Editorial 18-10-2017
La administración pública es una pieza fundamental de toda nación, es el instrumento con que cuenta un Estado para dirigir el progreso de un país con el fin de satisfacer las necesidades de los ciudadanos y de las empresas de manera eficiente y eficaz.
Ahora bien, para ser eficiente y eficaz el Estado debe ser capaz de comprender la realidad social y tener una visión integral de esta realidad para desenvolverse de forma creativa e innovadora, pero sobre todo de manera ética.
Desde una óptica del personal de la administración pública, un buen administrador es aquel que está encargado de tomar decisiones que tiendan a mejorar la vida de las personas, basado en el respeto a las leyes y las normas.

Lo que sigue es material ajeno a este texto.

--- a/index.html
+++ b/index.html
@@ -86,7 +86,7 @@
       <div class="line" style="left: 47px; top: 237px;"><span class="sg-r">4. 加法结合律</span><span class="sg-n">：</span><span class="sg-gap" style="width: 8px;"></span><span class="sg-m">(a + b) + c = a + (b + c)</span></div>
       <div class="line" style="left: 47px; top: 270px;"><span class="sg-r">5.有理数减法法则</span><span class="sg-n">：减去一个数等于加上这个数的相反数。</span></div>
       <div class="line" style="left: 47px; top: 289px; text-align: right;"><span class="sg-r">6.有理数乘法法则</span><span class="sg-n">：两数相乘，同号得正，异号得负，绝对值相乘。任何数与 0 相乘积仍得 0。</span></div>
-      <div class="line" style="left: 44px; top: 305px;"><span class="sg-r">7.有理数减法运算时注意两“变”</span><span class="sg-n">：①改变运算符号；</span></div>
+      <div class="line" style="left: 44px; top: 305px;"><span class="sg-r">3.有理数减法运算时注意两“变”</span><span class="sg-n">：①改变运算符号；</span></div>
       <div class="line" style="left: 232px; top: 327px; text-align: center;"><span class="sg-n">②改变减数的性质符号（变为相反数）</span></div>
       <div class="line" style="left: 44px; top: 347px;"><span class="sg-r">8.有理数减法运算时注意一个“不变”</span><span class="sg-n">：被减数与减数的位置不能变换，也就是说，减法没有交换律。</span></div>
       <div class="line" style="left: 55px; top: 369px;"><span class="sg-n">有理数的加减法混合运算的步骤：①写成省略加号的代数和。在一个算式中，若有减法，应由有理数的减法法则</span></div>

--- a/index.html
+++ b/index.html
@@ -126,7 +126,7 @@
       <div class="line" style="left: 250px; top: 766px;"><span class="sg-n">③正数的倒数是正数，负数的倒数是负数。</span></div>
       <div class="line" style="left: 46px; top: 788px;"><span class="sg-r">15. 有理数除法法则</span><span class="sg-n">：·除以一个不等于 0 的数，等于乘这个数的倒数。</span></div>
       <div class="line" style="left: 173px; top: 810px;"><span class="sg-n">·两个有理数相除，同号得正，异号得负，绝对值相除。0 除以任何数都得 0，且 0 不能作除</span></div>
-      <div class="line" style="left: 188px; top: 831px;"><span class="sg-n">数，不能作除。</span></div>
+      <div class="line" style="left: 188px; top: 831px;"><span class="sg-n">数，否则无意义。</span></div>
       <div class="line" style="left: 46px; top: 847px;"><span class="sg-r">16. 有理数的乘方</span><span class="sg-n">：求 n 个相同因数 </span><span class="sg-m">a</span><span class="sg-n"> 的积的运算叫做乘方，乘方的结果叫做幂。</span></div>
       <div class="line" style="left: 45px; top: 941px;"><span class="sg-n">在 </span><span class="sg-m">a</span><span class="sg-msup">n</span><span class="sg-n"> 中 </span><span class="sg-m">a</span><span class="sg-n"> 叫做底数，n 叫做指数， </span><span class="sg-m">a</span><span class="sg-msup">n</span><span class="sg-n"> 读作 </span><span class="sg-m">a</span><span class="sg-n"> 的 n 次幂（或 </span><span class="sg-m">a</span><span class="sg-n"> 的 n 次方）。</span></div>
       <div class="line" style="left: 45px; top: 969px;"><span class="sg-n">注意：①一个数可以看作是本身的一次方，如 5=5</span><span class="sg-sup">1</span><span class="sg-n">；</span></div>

En consecuencia, un servidor público es eficiente y eficaz cuando tiene vocación de servicio y actúa respectado las normas jurídicas y la ética.

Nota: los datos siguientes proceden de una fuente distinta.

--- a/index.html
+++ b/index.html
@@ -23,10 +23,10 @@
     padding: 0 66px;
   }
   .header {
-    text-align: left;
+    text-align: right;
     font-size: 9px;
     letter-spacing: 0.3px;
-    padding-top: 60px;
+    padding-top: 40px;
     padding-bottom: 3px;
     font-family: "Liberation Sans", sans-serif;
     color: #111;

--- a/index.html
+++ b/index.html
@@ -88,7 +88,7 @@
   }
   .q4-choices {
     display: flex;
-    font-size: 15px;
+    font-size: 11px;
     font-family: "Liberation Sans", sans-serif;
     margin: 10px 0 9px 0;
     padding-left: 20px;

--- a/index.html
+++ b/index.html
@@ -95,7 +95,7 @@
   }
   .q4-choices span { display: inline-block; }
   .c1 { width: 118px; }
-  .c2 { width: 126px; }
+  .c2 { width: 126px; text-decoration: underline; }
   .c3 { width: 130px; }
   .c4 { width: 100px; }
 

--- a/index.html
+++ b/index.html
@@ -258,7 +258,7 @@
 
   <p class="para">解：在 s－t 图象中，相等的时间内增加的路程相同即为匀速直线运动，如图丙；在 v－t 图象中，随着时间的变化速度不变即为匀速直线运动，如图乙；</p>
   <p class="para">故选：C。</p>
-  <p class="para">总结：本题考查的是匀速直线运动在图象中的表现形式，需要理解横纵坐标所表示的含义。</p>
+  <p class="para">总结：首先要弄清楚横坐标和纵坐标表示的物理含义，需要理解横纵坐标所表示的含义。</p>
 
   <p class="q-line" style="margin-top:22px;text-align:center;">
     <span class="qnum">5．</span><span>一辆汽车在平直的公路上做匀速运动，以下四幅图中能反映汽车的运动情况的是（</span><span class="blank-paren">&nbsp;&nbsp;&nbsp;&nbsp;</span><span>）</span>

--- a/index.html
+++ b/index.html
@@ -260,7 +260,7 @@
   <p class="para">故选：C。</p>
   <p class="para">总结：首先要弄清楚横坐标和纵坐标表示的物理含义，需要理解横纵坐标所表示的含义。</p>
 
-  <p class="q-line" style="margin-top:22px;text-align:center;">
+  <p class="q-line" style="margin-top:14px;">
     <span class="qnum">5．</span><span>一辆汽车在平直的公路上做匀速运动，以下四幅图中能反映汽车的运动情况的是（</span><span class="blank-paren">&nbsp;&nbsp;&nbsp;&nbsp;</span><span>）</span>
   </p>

Utilizando un término que está de moda en estos tiempos, un buen servidor público es aquel que tiene aversión a la corrupción.
Todo el que me esté oyendo dirá que soy una especie de profesor idealista, un soñador, que delira con un Estado utópico.
Porque en lo cierto es que en nuestra administración pública pululan la ineficiencia, la ineficacia, la falta de ética, el irrespeto a las leyes y el crimen.
El caso de Odebrecht, del CEA, de la OMSA, de OISOE y el reciente asesinato del jurista Juniol Ramírez, son muestras fehacientes del deterioro progresivo de la administración pública.
Y mientras tanto servicios fundamentales como la salud, la educación el transporte, la justicia, la seguridad ciudadana, entre otros, van por mal camino. Es que no puede haber servicios de calidad con instituciones débiles.
La administración pública es la encargada de proveer estos servicios, si los mismos son buenos la sociedad avanza, si son malos, la sociedad retrocede.
Necesitamos hacer una profilaxis de nuestros servidores públicos si queremos mejorar dar calidad a esos servicios.